By | Published on Tuesday 12 May 2015


Google and Microsoft have signed up to a new ‘memorandum of understanding’ in Denmark making a commitment to work with content owners, internet service providers and payment processing firms on anti-piracy initiatives, and to promote legitimate content services. Though presumably Google doesn’t interpret that signature as a commitment to exiling piracy sites from its search engine, the one big fat thing the copyright industries would really like it to do.

The new anti-piracy initiative in Denmark has been led by the country’s Ministry Of Culture, and consists of a bunch of much less specific commitments on the part of the signatories. According to Torrentfreak, the five main aims are as follows:

1. To help make the internet a safe and legal platform for consumers and businesses.
2. To stress that copyright is an important cornerstone for growth and innovation.
3. To work together to reduce financial crime, based on copyright violations.
4. To work together to promote the dissemination of legal products.
5. To contribute to efficient processes that can help to reduce copyright violations and associated crimes.

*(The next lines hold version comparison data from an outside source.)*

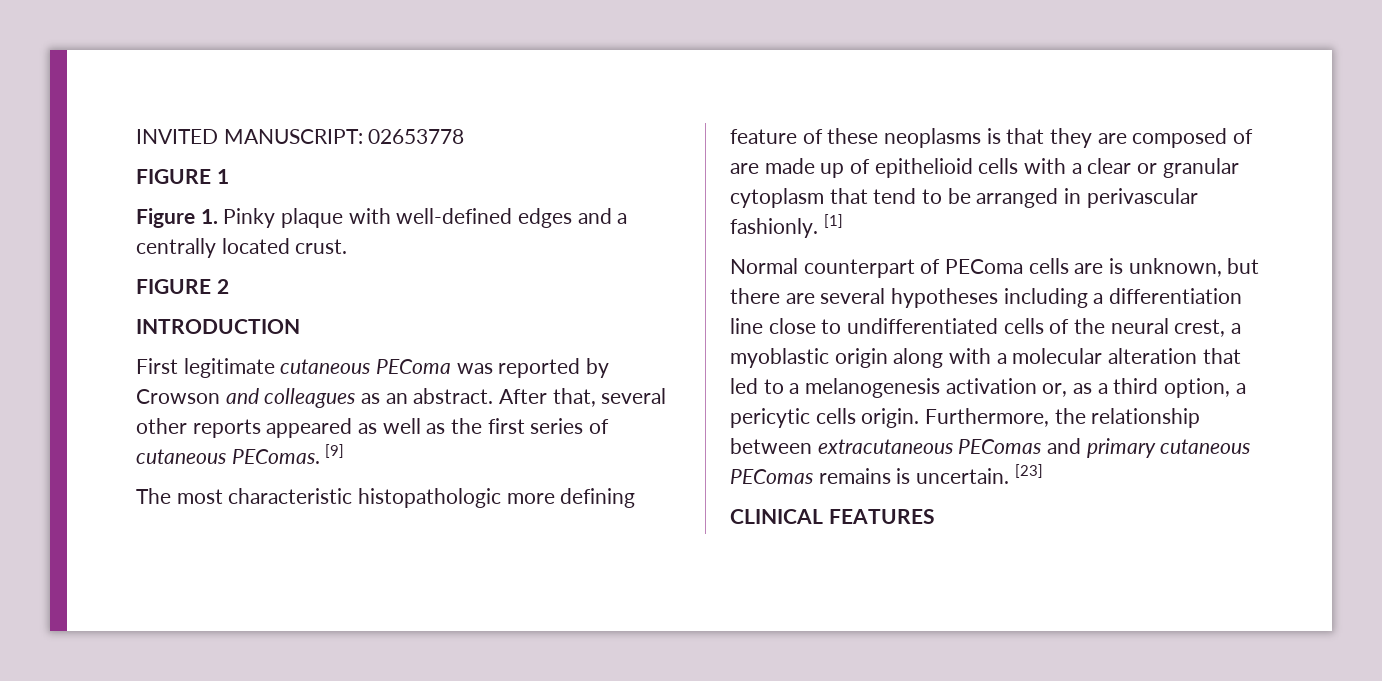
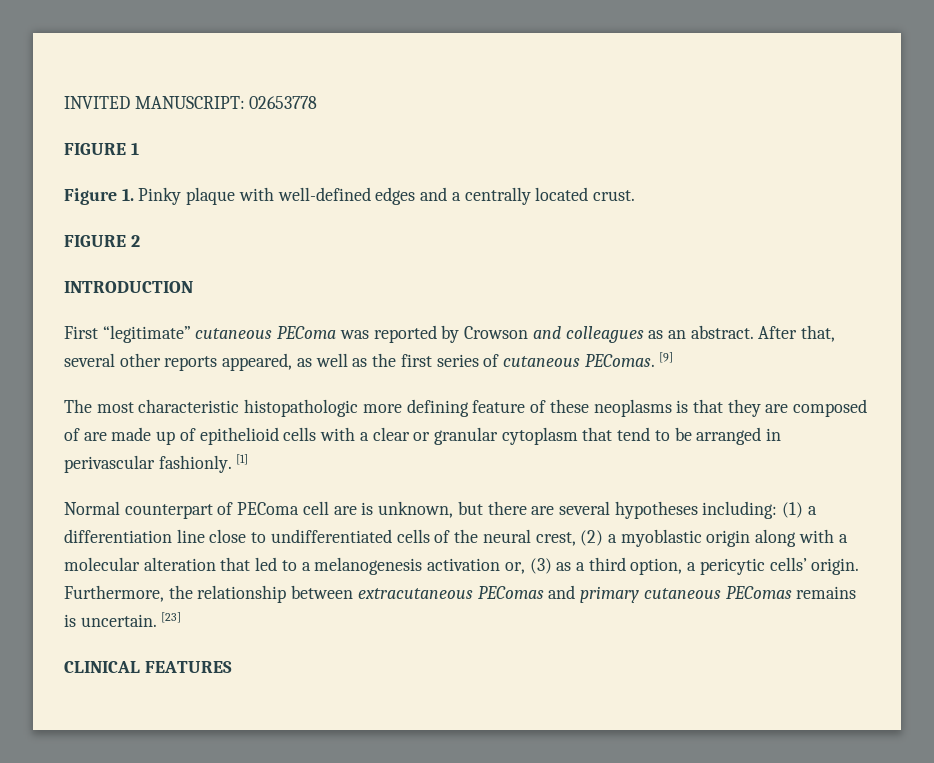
- First legitimate cutaneous PEComa was reported by Crowson and colleagues as an abstract.
+ First “legitimate” cutaneous PEComa was reported by Crowson and colleagues as an abstract.
- After that, several other reports appeared as well as the first series of cutaneous PEComas.
+ After that, several other reports appeared, as well as the first series of cutaneous PEComas.
- Normal counterpart of PEComa cells are is unknown, but there are several hypotheses including a differentiation line close to undifferentiated cells of the neural crest, a myoblastic origin along with a molecular alteration that led to a melanogenesis activation or, as a third option, a pericytic cells origin.
+ Normal counterpart of PEComa cell are is unknown, but there are several hypotheses including: (1) a differentiation line close to undifferentiated cells of the neural crest, (2) a myoblastic origin along with a molecular alteration that led to a melanogenesis activation or, (3) as a third option, a pericytic cells’ origin.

While developing some kind of three-strikes system or a more efficient web-blocking process might help the net sector achieve point five, it seems likely that the initiative will do more on point three, adopting the ‘follow the money’ approach to piracy whereby payment processors and ad sellers commit to ensure they aren’t taking payments or selling ads on behalf of websites that primarily exist to encourage or enable copyright infringement.

The Danish cultural ministry said in a statement: “This code reflects a common desire to make a determined effort to ensure that the internet is a safe and economically sustainable marketplace. It will help to create better conditions for growth and innovation for legitimate businesses, and security and transparency for the users”.